Ah, well, here it is Wednesday. Again. How does the time fly by so quickly? There have been no more Bob-O-Lynx sightings, but ever since the goatmother read that a mere Bobcat can pounce 10 feet and take down a deer, everyone has been grazing with one eye open. Throw the fainting goat to the front and run, I always say.
At any rate, this morning the goatmother had Peanuts on her breath. I think she must've had Peanut Butter for breakfast. She didn't offer me any. Still, I didn't mention it to her. After all, it is better to never look a gift goatmother in the mouth. Besides, she's the only one with opposable thumbs to unscrew the lid on the Peanut jar. Unless, of course, we get a monkey, and you can be sure the goatfather isn't going for that. Come to think of it, the goatmother's grandfather had a monkey. I heard he used to go around unscrewing all the light bulbs dashing them to bits on the ground, and plucking all the clothespins off the line when they were dutifully trying to hold onto clean laundry. Oy. Now that I consider it even further, I remember seeing those pictures of organ grinders with monkeys, and people standing about offering the little devil - what?!!! - PEANUTS! Okay. No monkeys for us. Nope. Ain't gonna' happen.
Note to self (any by the way, Wednesday's Words of Wisdom): Do be careful what you wish for.
13 comments:
I agree with you about throwing the feinting goat to the front. We don't have one of those around here, but we have a fat little Nigerian Dwarf that I'd be willing to sacrifice.
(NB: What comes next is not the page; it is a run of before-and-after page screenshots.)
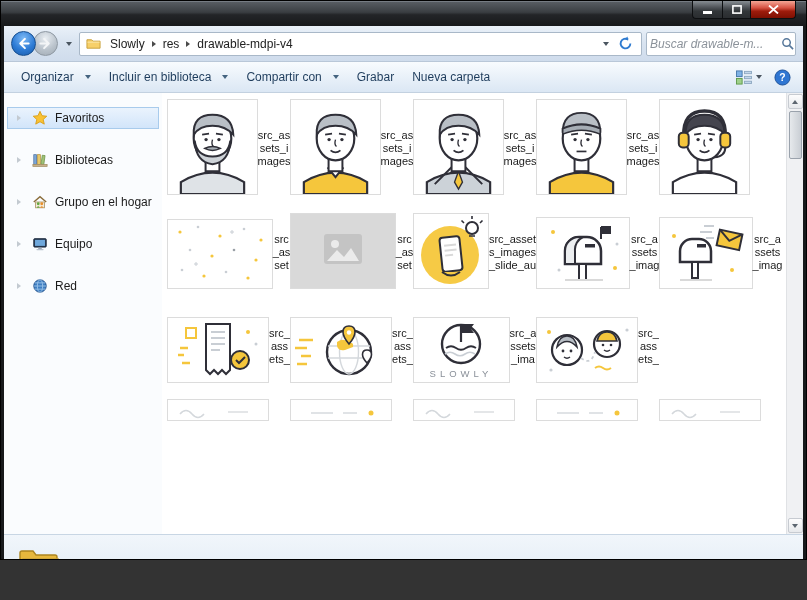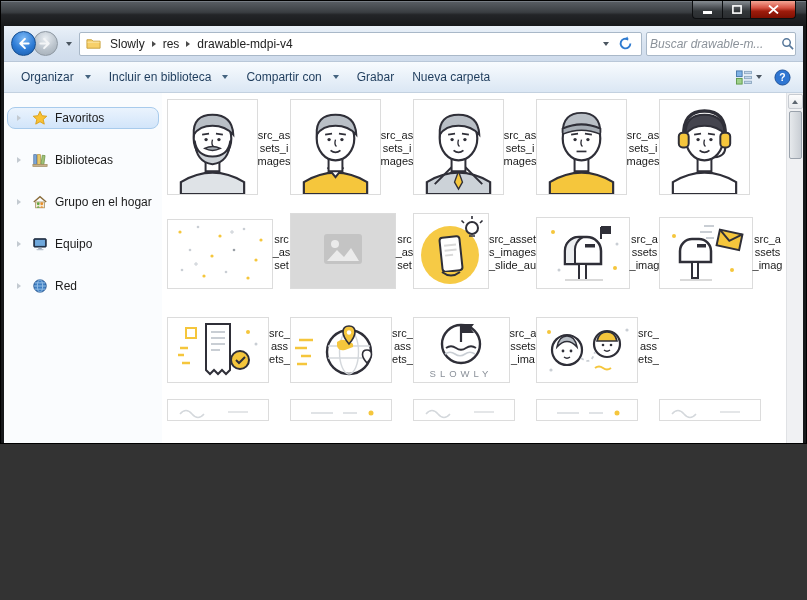"Slowly" .window { height: 444px -> 560px }
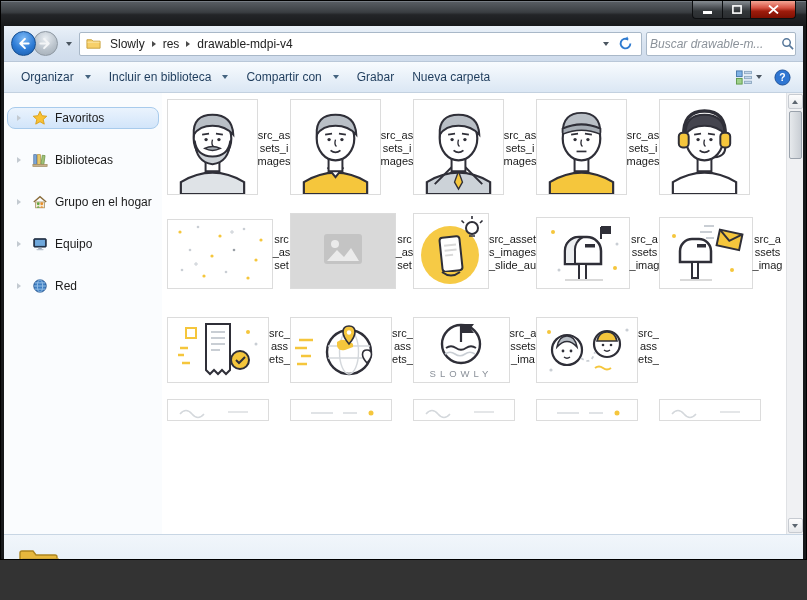"Favoritos" .side-item { border-radius: 8px -> 0 }
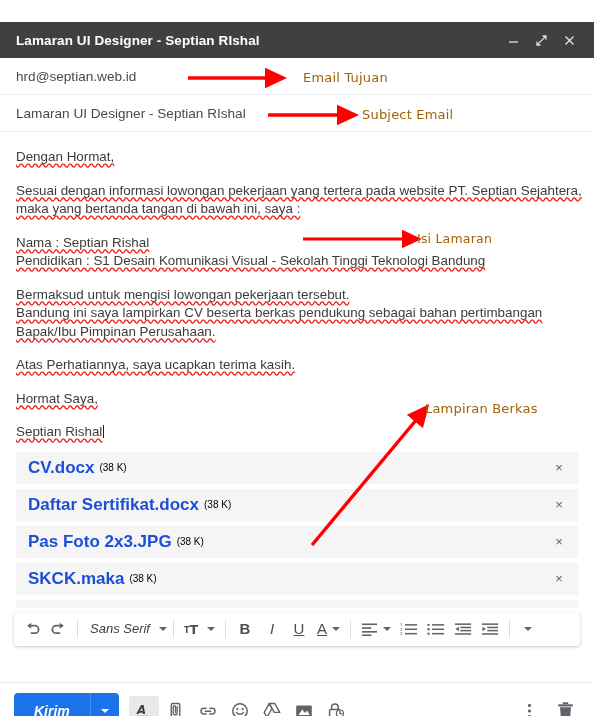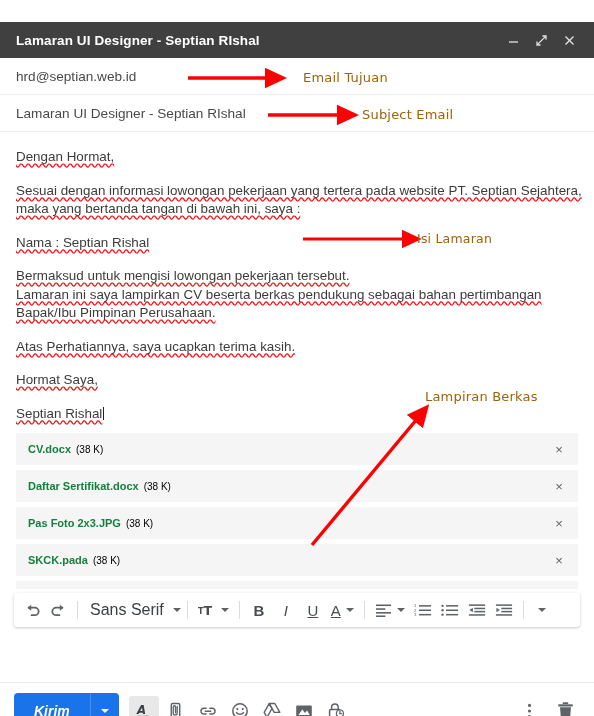"Pendidikan : S1 Desain Komunikasi" span.bline { html: none -> <span>Pendidikan : S1 Desain Komunikasi Visual - Sekolah Tinggi Teknologi Bandung</span> }
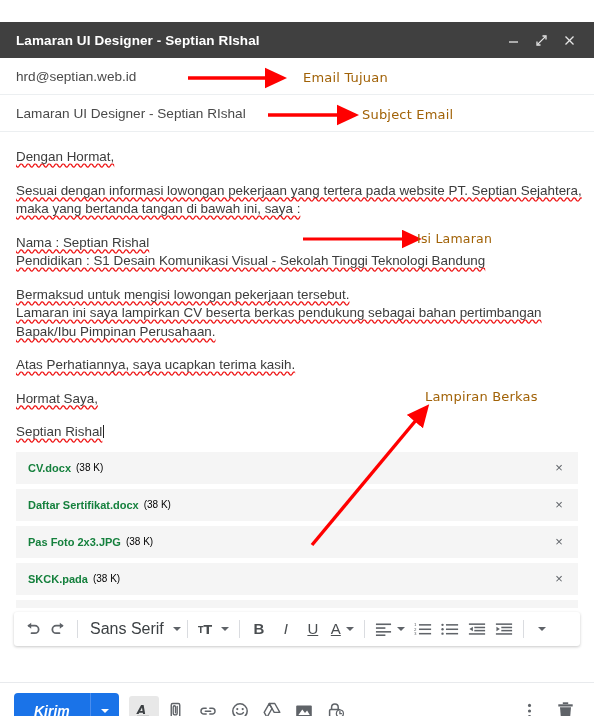"Lamaran ini saya lampirkan CV" span.bline { text: Lamaran -> Bandung }
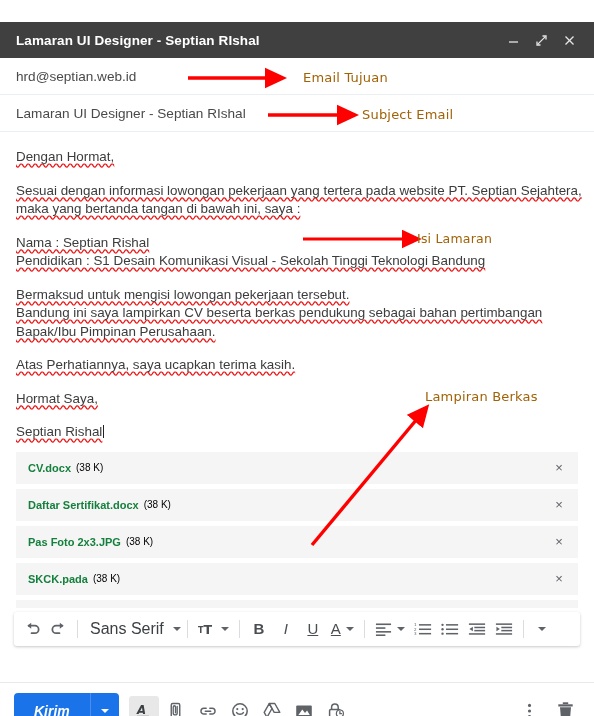"Lampiran Berkas" div.anno { top: 367px -> 379px }
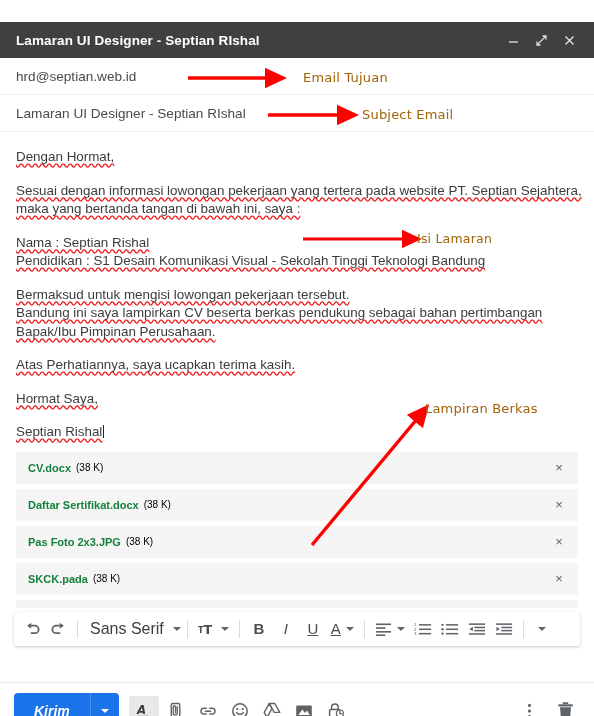"CV.docx" .att-name { color: #15803d -> #1d4ed8; font-size: 11px -> 17px }
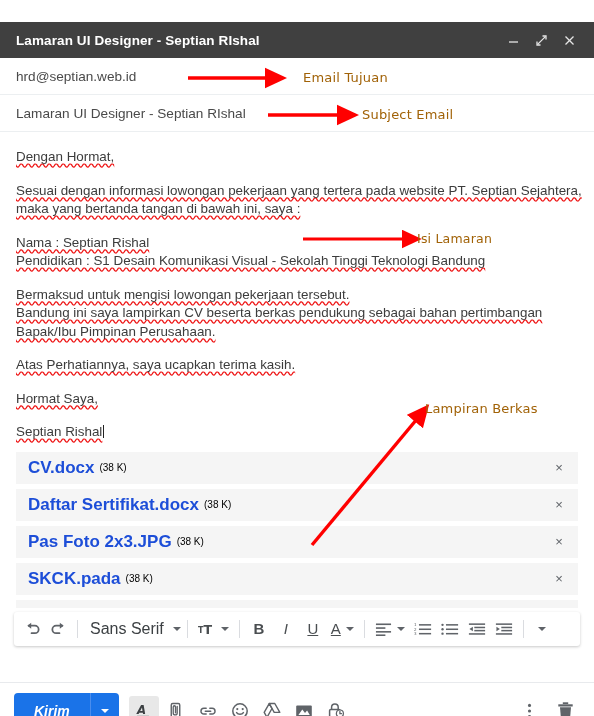"SKCK.pada" span.att-name { text: SKCK.pada -> SKCK.maka }
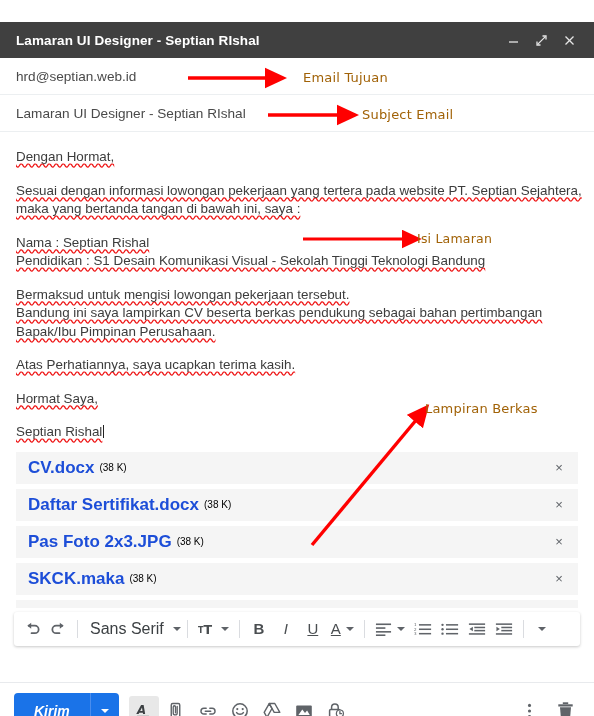"Sans Serif" .fontname { font-size: 16px -> 13px; font-style: none -> italic }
Isn't the fainting goat Watson? That cute black and white baby kid of not so long ago? Why would anyone wish him harm much less use him as canon fodder! I am outraged. Where do I report you and to whom? Someone needs to start a Watson protection agency. Seriously, Marigold, sometimes you are not the nicest barnyard beast. Did you think "the fans" would let this one slip by?
Watch it furry face.
What! You would throw an itty bitty sweet little fainting goat to the front? No. I just don't believe it. What is the world comming to? Goats! Now if you said a sheep that may be another thing entirely! Please don't tell any of our sheep I said that.;)
Dear Millie,
No, No. I am half Nigerian. I could never sacrifice a Nigerian.
Dear Anonymous,
You are mistaken. The lovely black and white spotted one is Peanut. He is a Nigerian dwarf. Not sacrificeable.
Dear Kelly,
First let me say, for some reason I received two of the same comment from you and accidentally published both, which is why one has been removed. No, folks, Kelly didn't say anything inappropriate. Well, at least not on my blog. By the way, sheep would be expendable, but we don't have any.
Oh my! Marigold! I not only laughed out loud when I read about throwing the fainting goat to the front and running....but you don't have a fainting goat, do you? I say throw the MONKEY to front and run... I've been to NYC and seen organ grinders and their monkeys... and what those monkeys throw back at the crowd ain't no peanuts, luv!
Dear Denise,
Yes, indeed we do have a fainting goat. It is my sleuthing side-kick, Watson.
i will be sending my squirrels for bob o lynx food! everyone here actually is thin. we eat just a bit and i give it all to elderly neighbors!
hahaha!!! i wish one of those fuzzies would get stuck in my pumpkin so i could throw it to teddy! that would teach them!
wait...i don't get this? kansas does not get enough heat? i lived with 5 months of 90 degree weather this year. in pittsburgh!
oksay...stupid me...you are in washington! that makes sense! i don't think eggplants grow well in washington. but i do envy your weather!
Marigold, I am very glad you said that you could not possibly throw a Nigerian dwarf to the front because Millie is no doubt talking about my Opal! She's had a certain bitterness about Opal ever since I had to leave Iowa and send poor Opal to go live with Millie and her crew. I think Millie is distressed by the fact that Opal likes to get all the grain to herself, not unlike the goatmother and the peanut butter...
Dear Claire,
That goatmother wouldn't DARE try to get ALL the Peanut butter. They don't call it 'butter' for nothin'. Or should I say 'Butt-her'?